**About this exercise**:
Say only the number of lines in the entries below that contain "Band".

[Collected data entries]
###

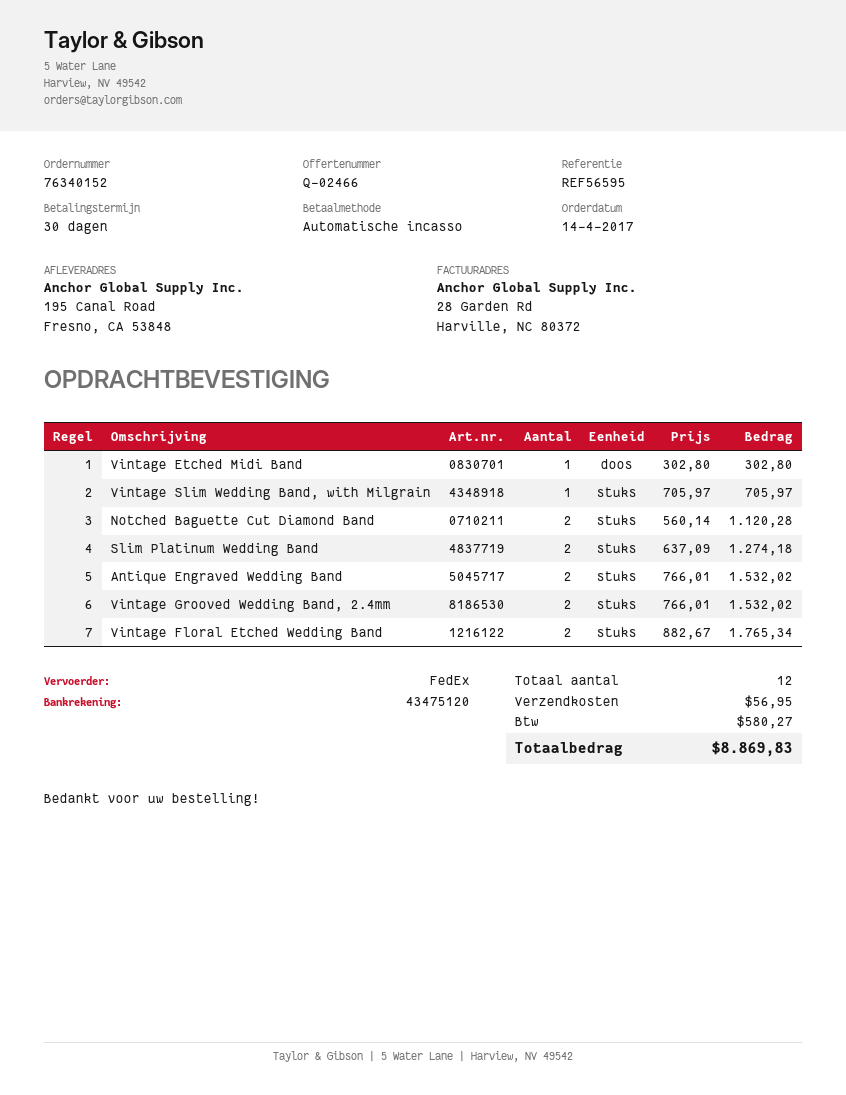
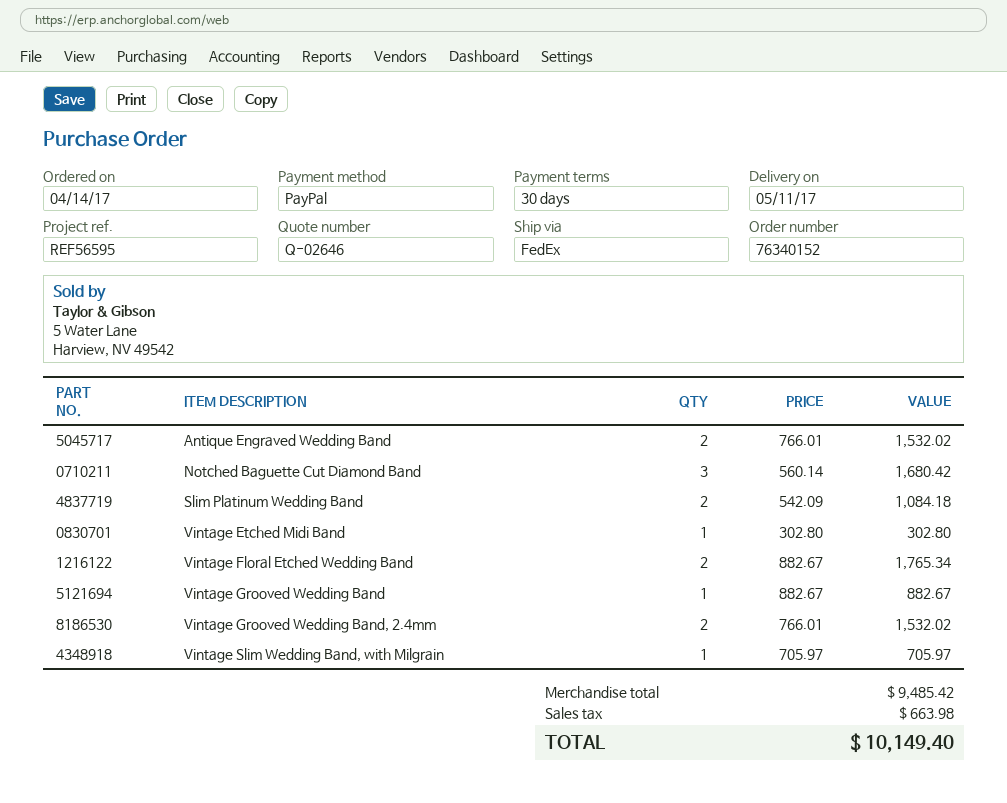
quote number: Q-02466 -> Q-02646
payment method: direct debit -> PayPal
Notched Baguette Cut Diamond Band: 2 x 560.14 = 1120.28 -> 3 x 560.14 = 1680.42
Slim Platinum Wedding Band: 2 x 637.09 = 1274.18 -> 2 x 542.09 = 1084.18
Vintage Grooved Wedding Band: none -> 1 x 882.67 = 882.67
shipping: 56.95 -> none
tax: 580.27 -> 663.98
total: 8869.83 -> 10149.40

###

**Answer to this problem**:
3